O corpo, adianta o comunicado, foi colocado dentro da pira com os joelhos fletidos, e todos estes factos contribuem para a tese de que estamos perante a mais antiga cremação descoberta no Médio Oriente. “O revestimento do fosso de lama queimada, o preenchimento do fosso, bem como o peso total do osso, a representação do elemento esquelético, as alterações relacionadas com a temperatura evidentes nos ossos, juntamente com o seu posicionamento espacial dentro do fosso, apoiam a interpretação da cremação como tendo sido de um cadáver completo e fresco, em vez de ossos secos isolados. Apesar disso, não podemos descartar totalmente a possibilidade de o cadáver ter sido cremado após um período durante o qual foi desidratado”, esclarece o estudo.
Brevíssima História da cremação
Com o avançar dos tempos, a cremação tornou-se um rito funerário cada vez mais comum. Os antigos gregos e romanos já cremavam os seus mortos. Num antigo cemitério em Ostia Antica, perto de Roma, uma descoberta arqueológica de 2014 revelou que, entre a mesma família, alguns mortos foram cremados enquanto outros foram inumados, ou seja, sepultados, o que sugere que os antigos romanos puderam escolher o último destino dos seus corpos. Este cemitério “atesta o livre-arbítrio que as pessoas tinham do seu próprio corpo, uma liberdade que as pessoas deixaram de ter na era cristã, quando o sepultamento se tornou a norma”, disse, na altura, Paola Germoni, diretora do complexo arqueológico, citada pela AFP.

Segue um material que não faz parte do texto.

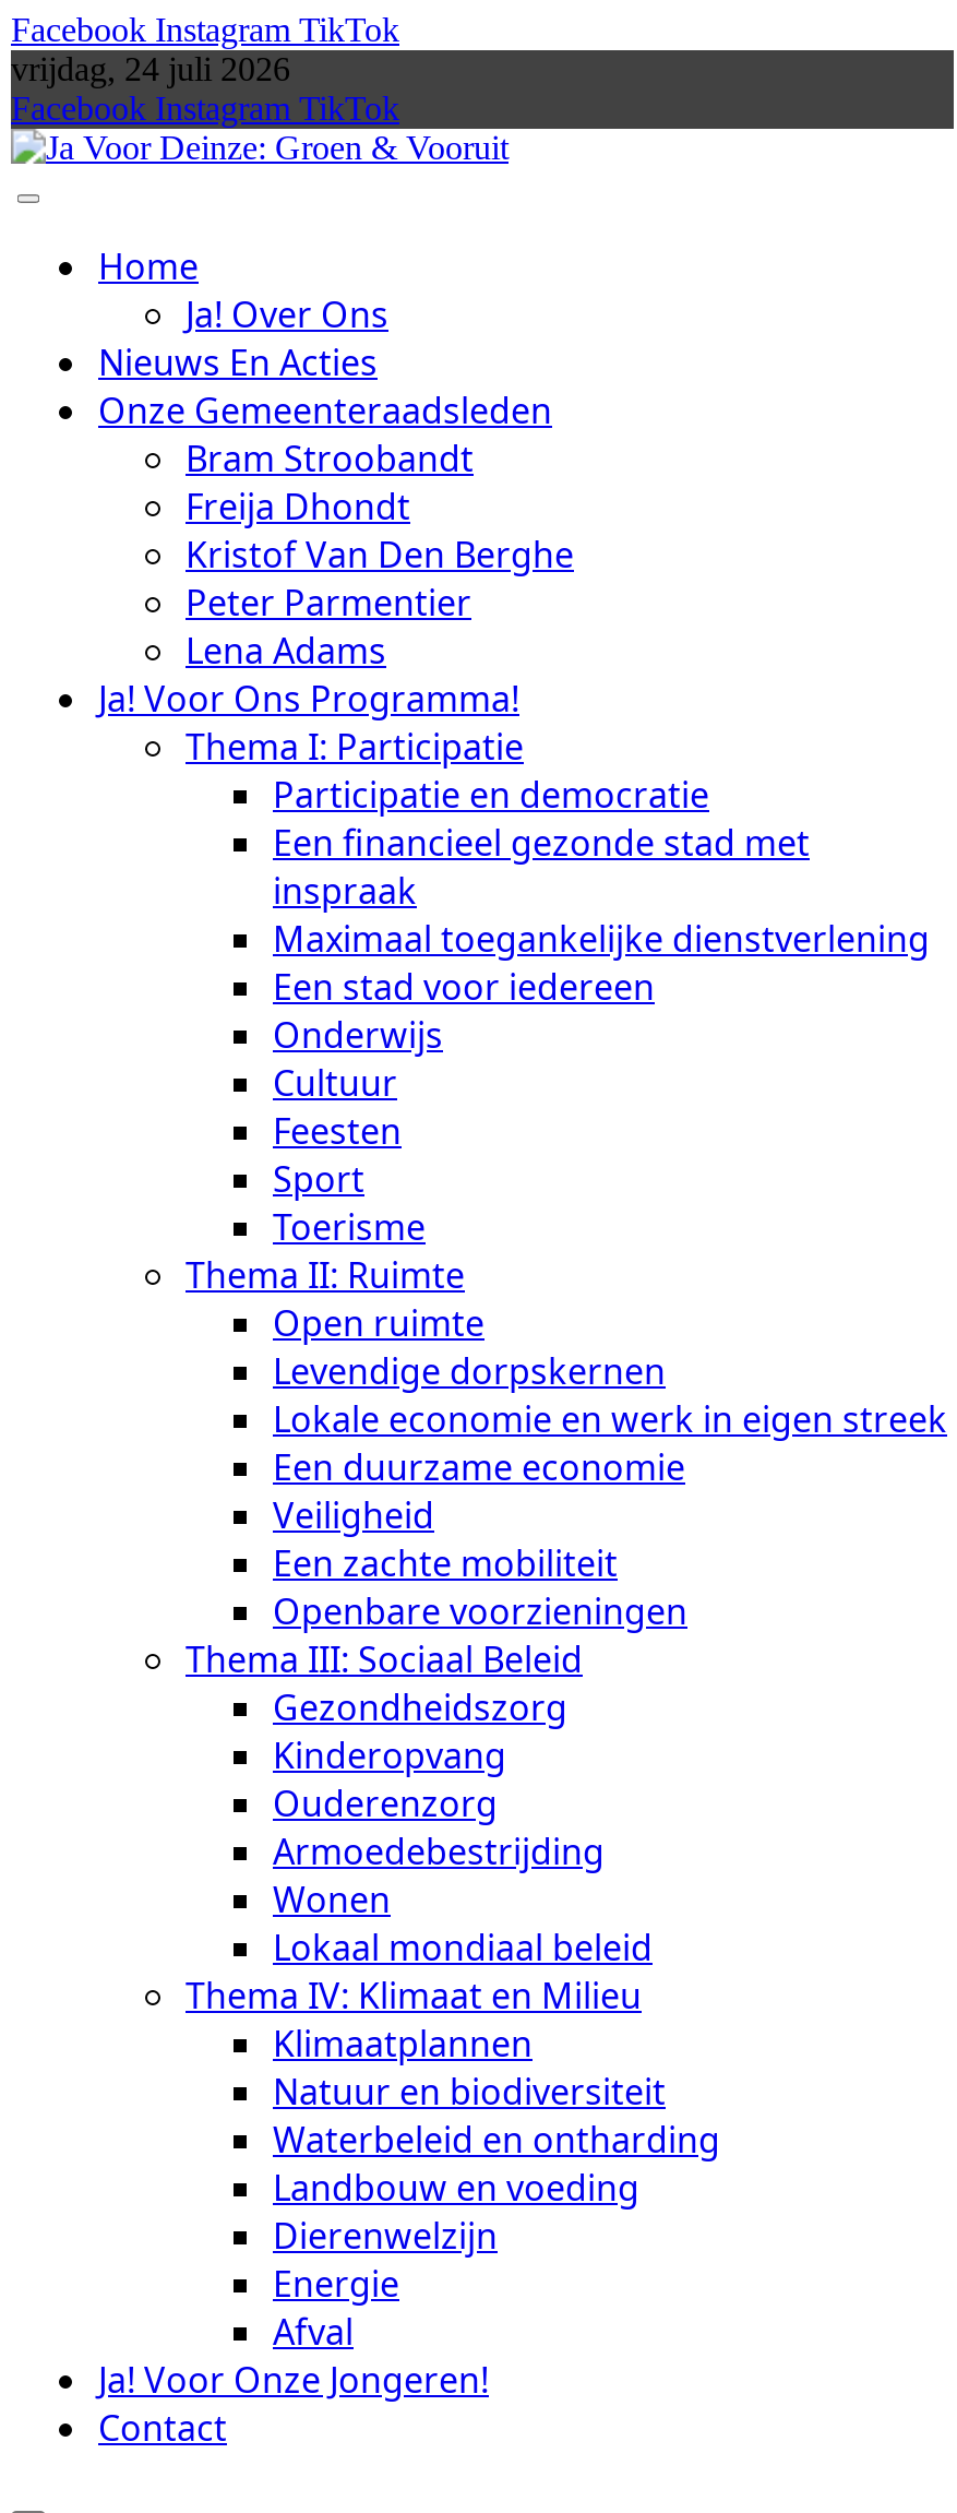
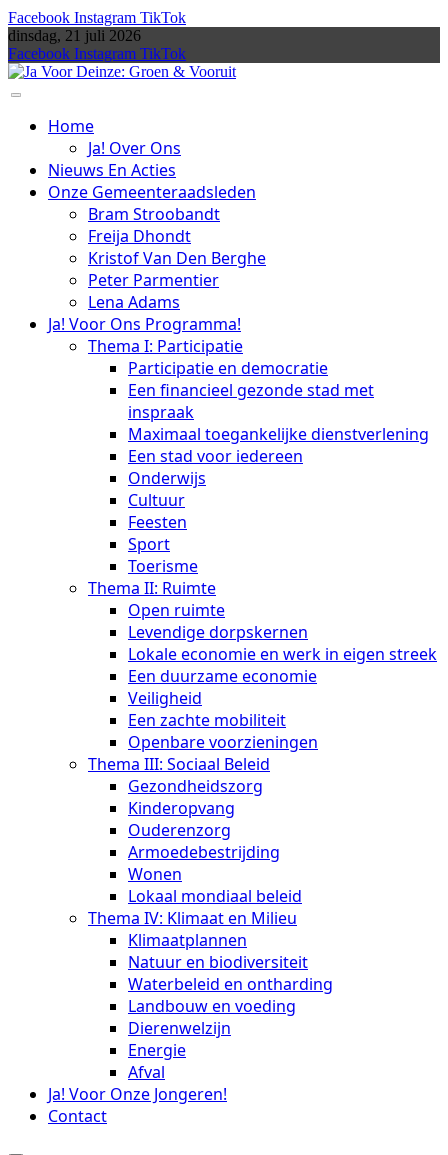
[11,50,290,87] vrijdag, 24 juli 2026 -> [8,27,141,44] dinsdag, 21 juli 2026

Na Europa, esta forma de tratar os cadáveres passou então a ser considerada imoral e, por evocar o passado pagão, chegou a ser proibida pela Igreja Católica. No séc. xix, com o crescimento imparável das cidades, várias vozes – como o secretário prussiano da Saúde Johann-Peter Trusen ou o médico legista Rudolf Virchow, diz-nos um artigo da Deutsche Welle – começaram a pedir o levantamento da proibição. Em 1878, após uma invenção de Friedrich Siemens, foi inaugurado na cidade de Gotha o primeiro crematório “moderno”. O corpo do engenheiro Karl-Heinrich Stier, natural da cidade, foi o primeiro a ser cremado, a 10 de dezembro daquele ano. Estava assim inaugurado o costume contemporâneo de optar pela cremação, que tem conquistado, desde então, cada vez mais adeptos. Em 2015, nos EUA, o número de cremações já superava o das inumações e, em Portugal, também se verifica esta tendência. Em Lisboa, a taxa de cremação era, em 2018, de 53%, segundo dados da Associação Nacional de Empresas Lutuosas (ANEL), e, no resto do país, também tem aumentado nos últimos 12 anos. E para satisfazer a procura tem subido também o número de crematórios no país: a última inauguração de uma infraestrutura deste género deu-se há três semanas, no Entroncamento.